──────── Extracted information ────────

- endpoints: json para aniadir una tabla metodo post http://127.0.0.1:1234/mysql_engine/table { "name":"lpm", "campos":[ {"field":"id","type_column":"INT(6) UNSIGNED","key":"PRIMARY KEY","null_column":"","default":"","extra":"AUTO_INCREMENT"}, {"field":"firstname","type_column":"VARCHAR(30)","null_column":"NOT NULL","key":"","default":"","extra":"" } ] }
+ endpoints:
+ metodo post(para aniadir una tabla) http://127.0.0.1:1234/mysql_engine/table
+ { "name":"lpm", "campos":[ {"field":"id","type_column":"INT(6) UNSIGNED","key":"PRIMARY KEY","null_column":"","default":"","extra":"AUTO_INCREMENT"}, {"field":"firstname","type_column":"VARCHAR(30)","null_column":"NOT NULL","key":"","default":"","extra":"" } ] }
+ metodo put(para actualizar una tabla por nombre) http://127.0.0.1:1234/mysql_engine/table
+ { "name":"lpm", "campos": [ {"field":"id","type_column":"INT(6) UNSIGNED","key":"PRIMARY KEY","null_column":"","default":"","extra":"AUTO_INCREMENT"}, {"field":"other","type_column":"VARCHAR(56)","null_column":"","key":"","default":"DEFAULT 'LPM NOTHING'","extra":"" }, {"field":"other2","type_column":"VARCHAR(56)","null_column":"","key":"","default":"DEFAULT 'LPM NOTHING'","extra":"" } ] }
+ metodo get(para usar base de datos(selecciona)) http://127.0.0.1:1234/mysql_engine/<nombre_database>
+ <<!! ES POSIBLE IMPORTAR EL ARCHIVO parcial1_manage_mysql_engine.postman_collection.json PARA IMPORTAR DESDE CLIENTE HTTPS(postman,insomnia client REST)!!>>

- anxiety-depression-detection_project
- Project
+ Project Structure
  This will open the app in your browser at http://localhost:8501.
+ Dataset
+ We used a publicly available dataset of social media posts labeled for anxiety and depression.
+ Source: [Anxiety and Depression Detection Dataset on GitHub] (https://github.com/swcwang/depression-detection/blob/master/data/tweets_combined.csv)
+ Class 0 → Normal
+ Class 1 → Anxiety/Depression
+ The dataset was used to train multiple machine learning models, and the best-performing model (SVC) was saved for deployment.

────────
──────── Extracted information ────────

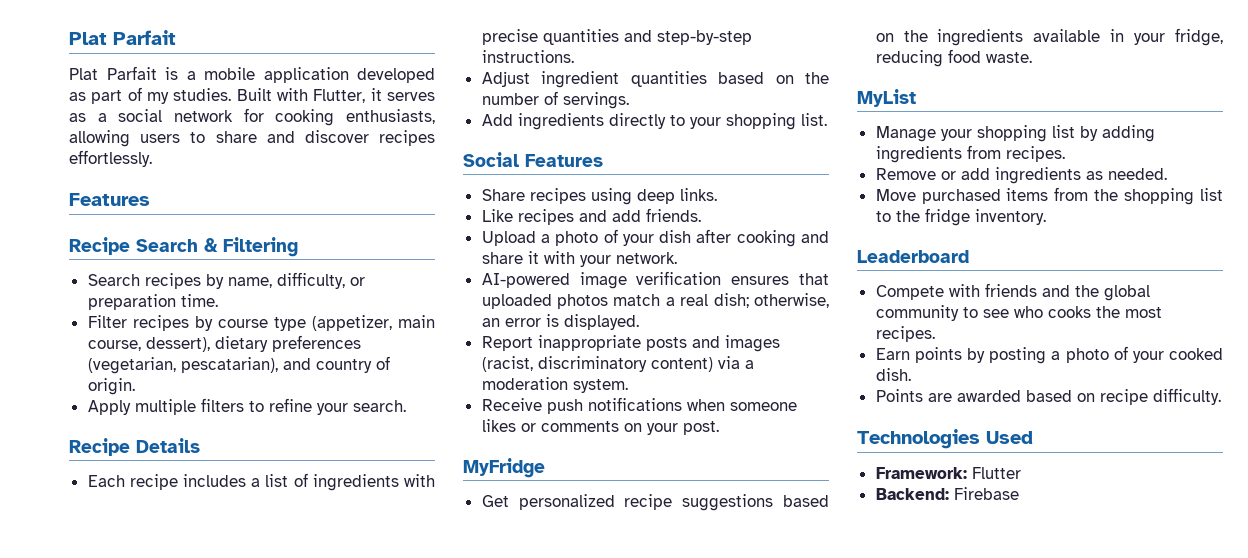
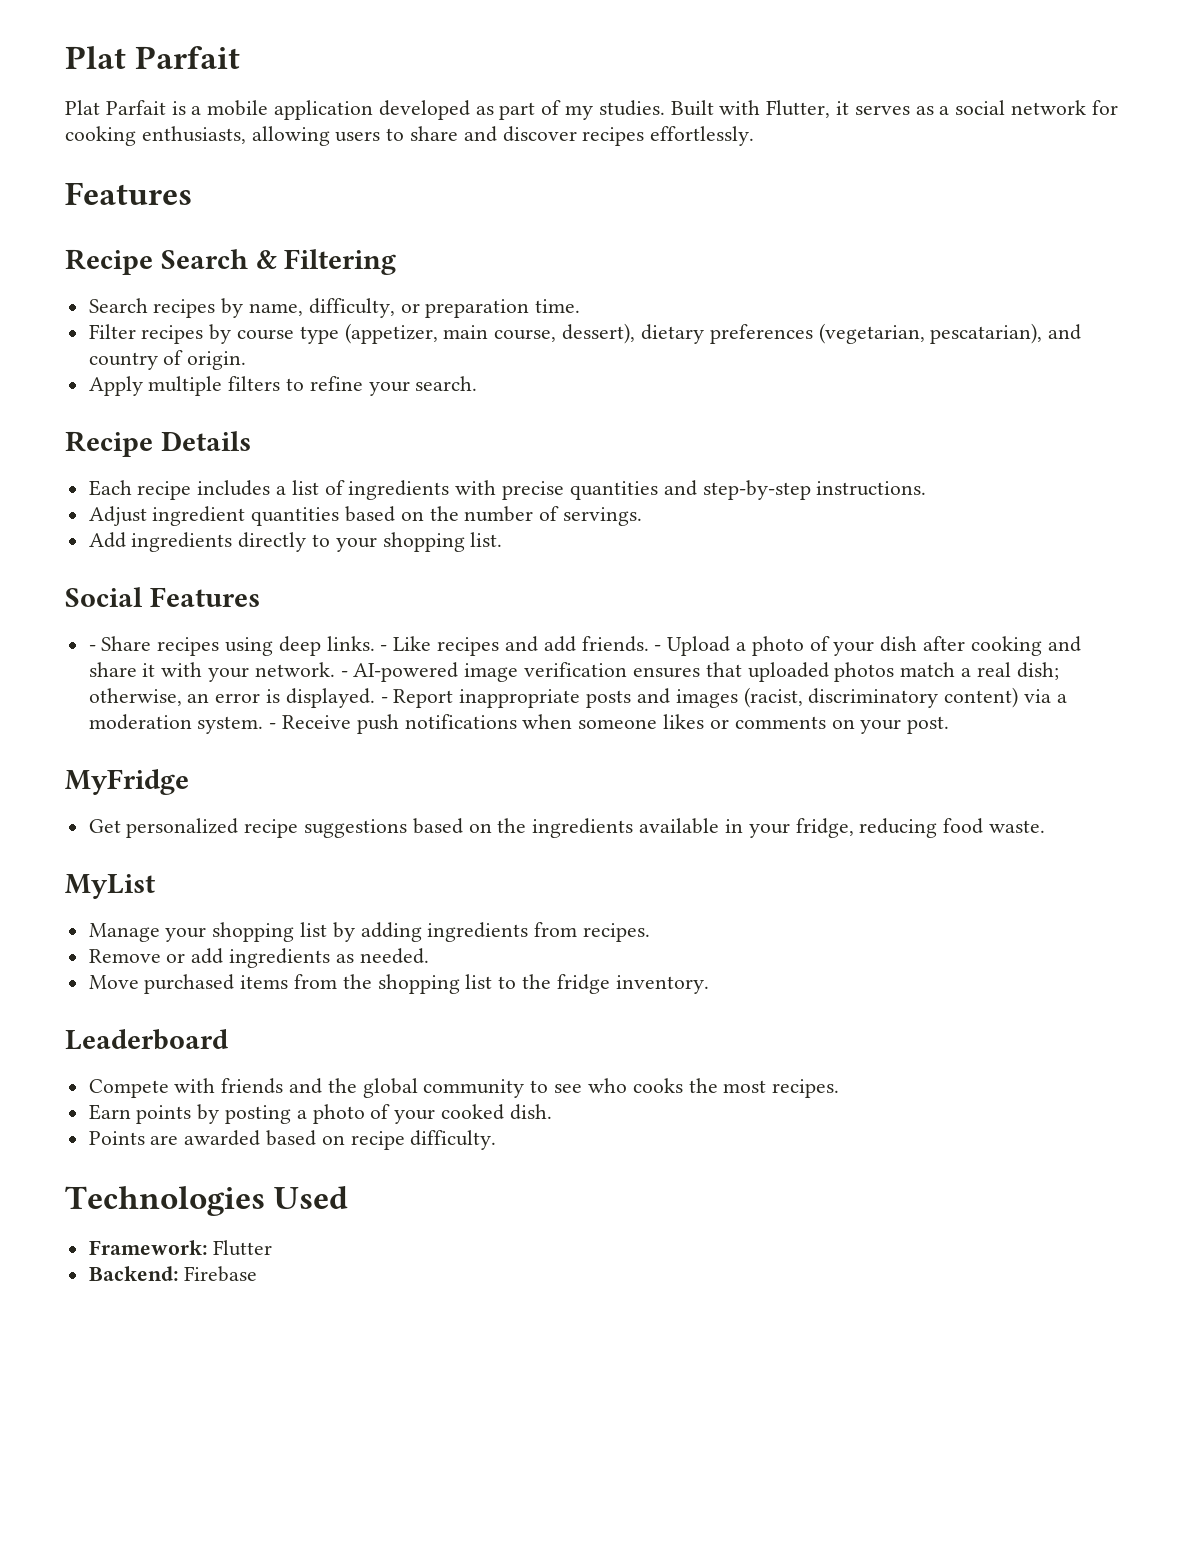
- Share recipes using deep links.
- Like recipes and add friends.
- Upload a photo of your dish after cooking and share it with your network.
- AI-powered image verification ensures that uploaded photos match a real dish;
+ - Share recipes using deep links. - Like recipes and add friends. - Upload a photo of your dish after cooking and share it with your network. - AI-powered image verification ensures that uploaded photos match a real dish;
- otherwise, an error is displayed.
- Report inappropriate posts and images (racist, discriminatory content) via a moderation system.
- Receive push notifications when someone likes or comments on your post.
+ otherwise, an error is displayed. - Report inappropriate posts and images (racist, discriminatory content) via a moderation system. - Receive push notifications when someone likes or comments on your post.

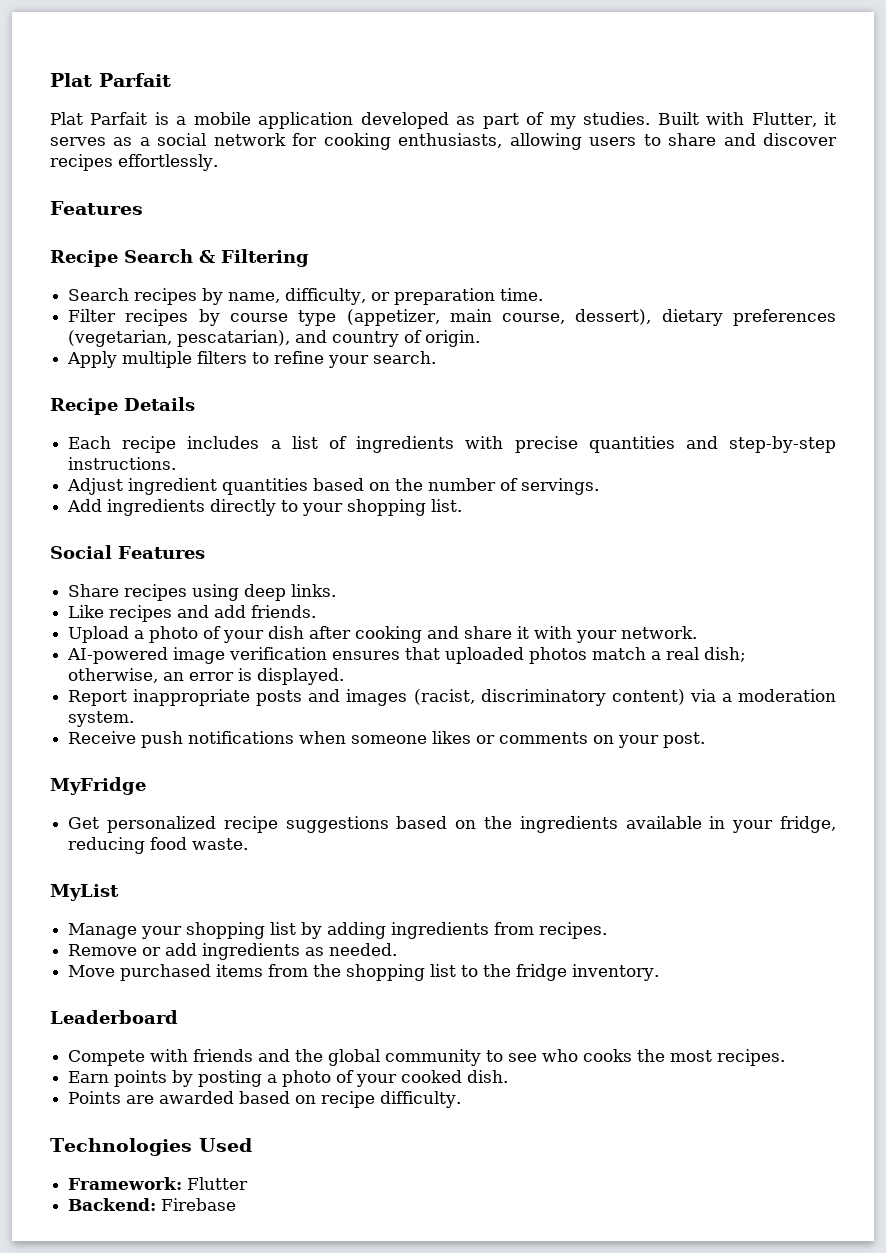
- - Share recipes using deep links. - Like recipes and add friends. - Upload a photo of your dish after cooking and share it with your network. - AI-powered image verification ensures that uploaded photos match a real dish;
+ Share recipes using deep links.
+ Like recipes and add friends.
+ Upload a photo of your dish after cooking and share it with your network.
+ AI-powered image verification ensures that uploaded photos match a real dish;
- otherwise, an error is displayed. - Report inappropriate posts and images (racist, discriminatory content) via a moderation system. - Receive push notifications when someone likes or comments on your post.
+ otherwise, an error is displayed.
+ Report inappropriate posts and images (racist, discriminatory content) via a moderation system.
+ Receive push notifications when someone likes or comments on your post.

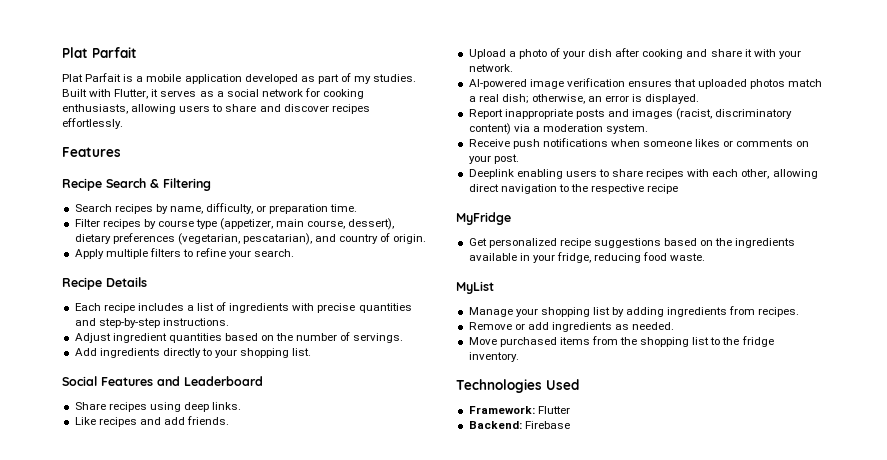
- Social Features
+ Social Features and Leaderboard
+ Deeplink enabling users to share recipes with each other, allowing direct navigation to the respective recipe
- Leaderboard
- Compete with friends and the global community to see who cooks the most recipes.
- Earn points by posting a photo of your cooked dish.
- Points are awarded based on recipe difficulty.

────────

If a line of the records above holds the word "powered", show it.

▶ **Reply**:
- AI-powered image verification ensures that uploaded photos match a real dish;
+ - Share recipes using deep links. - Like recipes and add friends. - Upload a photo of your dish after cooking and share it with your network. - AI-powered image verification ensures that uploaded photos match a real dish;
- - Share recipes using deep links. - Like recipes and add friends. - Upload a photo of your dish after cooking and share it with your network. - AI-powered image verification ensures that uploaded photos match a real dish;
+ AI-powered image verification ensures that uploaded photos match a real dish;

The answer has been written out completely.